* How to complete this task *
Search the material below for the word "solid". Copy every line where it is found.

::: Data to process

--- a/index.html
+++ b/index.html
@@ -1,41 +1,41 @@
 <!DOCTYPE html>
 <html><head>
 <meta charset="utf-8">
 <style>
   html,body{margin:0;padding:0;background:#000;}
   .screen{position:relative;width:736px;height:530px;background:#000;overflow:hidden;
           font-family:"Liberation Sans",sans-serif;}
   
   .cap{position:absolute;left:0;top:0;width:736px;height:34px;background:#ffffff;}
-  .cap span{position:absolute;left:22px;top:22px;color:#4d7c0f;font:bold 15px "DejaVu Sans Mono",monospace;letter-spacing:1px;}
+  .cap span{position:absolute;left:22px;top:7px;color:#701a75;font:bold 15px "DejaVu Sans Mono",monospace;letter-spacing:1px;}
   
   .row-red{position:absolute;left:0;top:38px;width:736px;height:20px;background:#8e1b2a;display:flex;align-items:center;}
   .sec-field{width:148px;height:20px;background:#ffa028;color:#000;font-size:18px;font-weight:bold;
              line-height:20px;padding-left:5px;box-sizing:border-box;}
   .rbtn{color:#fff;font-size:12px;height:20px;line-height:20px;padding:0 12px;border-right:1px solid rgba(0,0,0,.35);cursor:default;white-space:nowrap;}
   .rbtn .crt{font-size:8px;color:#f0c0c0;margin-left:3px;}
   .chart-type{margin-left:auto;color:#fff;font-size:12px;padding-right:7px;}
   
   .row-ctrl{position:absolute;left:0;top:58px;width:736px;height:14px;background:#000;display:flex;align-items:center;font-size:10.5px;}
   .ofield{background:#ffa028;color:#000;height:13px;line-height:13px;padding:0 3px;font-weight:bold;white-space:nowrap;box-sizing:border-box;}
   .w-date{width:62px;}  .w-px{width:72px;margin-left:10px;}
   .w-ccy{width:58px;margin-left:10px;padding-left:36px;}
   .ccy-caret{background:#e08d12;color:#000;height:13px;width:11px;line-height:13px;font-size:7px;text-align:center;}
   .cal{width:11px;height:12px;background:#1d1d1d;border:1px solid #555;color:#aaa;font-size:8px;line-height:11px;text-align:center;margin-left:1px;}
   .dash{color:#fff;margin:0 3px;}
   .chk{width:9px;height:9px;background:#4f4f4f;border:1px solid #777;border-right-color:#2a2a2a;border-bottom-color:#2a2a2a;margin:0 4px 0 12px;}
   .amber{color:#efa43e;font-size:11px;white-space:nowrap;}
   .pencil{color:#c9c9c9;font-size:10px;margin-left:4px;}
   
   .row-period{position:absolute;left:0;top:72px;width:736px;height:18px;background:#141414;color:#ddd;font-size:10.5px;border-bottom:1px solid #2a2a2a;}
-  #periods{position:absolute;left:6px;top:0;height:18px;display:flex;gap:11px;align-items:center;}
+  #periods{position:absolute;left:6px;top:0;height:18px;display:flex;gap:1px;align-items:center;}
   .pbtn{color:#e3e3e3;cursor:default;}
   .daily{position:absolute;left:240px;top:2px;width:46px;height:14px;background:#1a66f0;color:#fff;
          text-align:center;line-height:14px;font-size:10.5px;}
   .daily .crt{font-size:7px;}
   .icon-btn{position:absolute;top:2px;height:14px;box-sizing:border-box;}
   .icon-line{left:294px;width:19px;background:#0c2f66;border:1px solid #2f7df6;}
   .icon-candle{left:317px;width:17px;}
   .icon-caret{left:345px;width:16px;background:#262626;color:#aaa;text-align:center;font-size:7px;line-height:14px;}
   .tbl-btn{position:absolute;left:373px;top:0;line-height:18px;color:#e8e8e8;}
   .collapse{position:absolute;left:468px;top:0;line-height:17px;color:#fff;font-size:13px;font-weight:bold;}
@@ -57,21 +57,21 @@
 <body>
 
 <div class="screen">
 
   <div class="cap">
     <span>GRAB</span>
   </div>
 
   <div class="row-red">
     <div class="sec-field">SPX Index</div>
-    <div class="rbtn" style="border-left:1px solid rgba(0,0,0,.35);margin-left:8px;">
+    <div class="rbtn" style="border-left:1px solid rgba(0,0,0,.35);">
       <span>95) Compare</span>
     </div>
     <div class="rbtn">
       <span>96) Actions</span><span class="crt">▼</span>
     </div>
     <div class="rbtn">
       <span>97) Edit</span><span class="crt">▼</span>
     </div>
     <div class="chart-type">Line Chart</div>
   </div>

::::::
::: Data to process

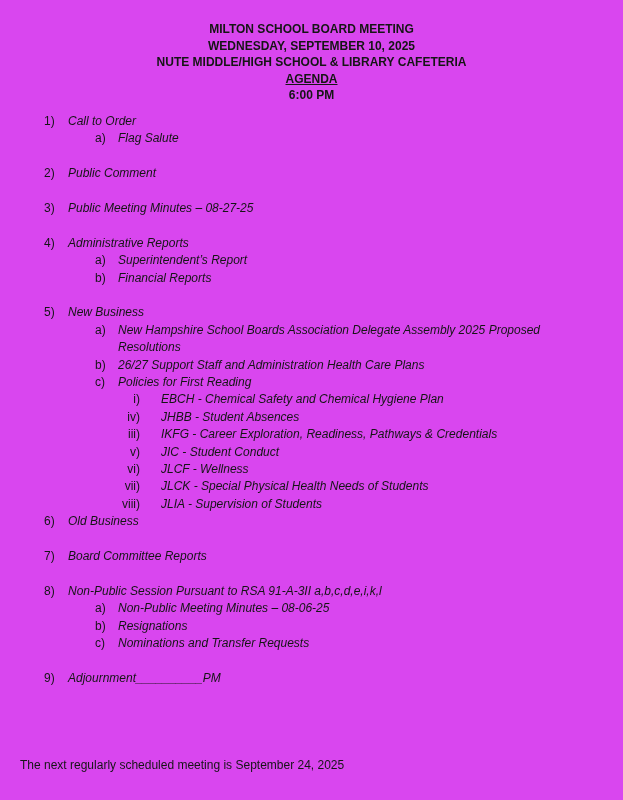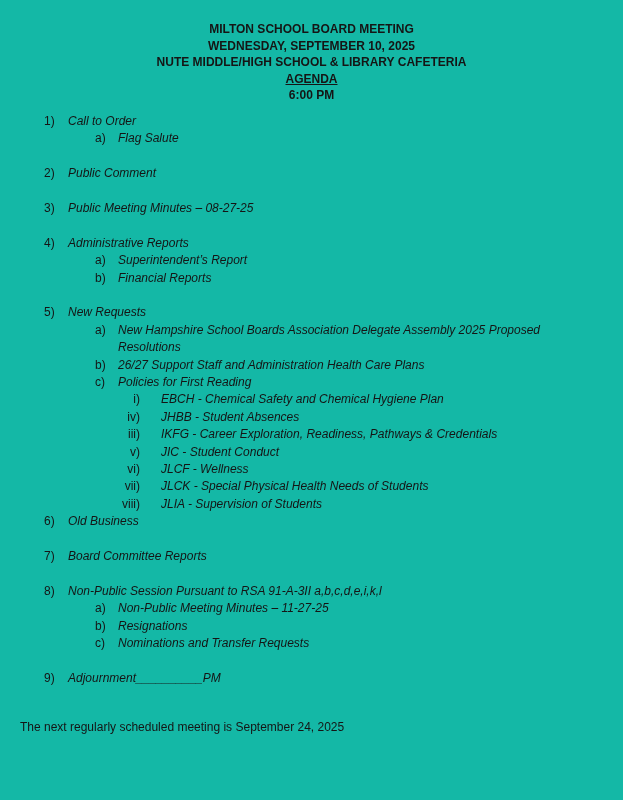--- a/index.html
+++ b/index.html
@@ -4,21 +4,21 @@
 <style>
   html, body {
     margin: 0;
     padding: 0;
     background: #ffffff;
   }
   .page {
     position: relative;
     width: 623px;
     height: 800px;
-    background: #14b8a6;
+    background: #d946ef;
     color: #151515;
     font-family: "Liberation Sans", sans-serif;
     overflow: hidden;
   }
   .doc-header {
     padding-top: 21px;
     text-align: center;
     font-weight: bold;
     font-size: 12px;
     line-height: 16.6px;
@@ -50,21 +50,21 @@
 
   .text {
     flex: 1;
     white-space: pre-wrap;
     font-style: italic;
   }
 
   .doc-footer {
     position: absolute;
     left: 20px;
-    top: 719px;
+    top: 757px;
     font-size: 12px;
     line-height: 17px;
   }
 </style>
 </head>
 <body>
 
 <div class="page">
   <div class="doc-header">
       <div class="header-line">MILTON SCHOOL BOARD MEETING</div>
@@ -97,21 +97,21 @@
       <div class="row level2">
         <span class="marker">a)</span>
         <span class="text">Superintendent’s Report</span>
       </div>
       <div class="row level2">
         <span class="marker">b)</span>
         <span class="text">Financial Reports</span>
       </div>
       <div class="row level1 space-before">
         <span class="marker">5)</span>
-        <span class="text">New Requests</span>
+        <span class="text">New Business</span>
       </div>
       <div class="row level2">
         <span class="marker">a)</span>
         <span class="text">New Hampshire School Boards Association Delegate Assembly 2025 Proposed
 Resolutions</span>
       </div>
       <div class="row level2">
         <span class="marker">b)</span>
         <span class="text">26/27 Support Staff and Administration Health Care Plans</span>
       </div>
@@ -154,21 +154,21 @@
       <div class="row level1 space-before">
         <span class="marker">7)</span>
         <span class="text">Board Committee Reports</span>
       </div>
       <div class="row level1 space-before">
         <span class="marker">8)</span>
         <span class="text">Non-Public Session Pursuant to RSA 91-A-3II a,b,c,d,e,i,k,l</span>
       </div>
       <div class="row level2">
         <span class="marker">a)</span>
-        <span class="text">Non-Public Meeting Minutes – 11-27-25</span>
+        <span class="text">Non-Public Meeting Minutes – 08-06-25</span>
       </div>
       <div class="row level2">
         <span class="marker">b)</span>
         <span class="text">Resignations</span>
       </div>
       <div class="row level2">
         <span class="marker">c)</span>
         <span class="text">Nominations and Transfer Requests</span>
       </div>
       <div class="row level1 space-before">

::::::

* Task solution *
   .rbtn{color:#fff;font-size:12px;height:20px;line-height:20px;padding:0 12px;border-right:1px solid rgba(0,0,0,.35);cursor:default;white-space:nowrap;}
   .cal{width:11px;height:12px;background:#1d1d1d;border:1px solid #555;color:#aaa;font-size:8px;line-height:11px;text-align:center;margin-left:1px;}
   .chk{width:9px;height:9px;background:#4f4f4f;border:1px solid #777;border-right-color:#2a2a2a;border-bottom-color:#2a2a2a;margin:0 4px 0 12px;}
   .row-period{position:absolute;left:0;top:72px;width:736px;height:18px;background:#141414;color:#ddd;font-size:10.5px;border-bottom:1px solid #2a2a2a;}
   .icon-line{left:294px;width:19px;background:#0c2f66;border:1px solid #2f7df6;}
-    <div class="rbtn" style="border-left:1px solid rgba(0,0,0,.35);margin-left:8px;">
+    <div class="rbtn" style="border-left:1px solid rgba(0,0,0,.35);">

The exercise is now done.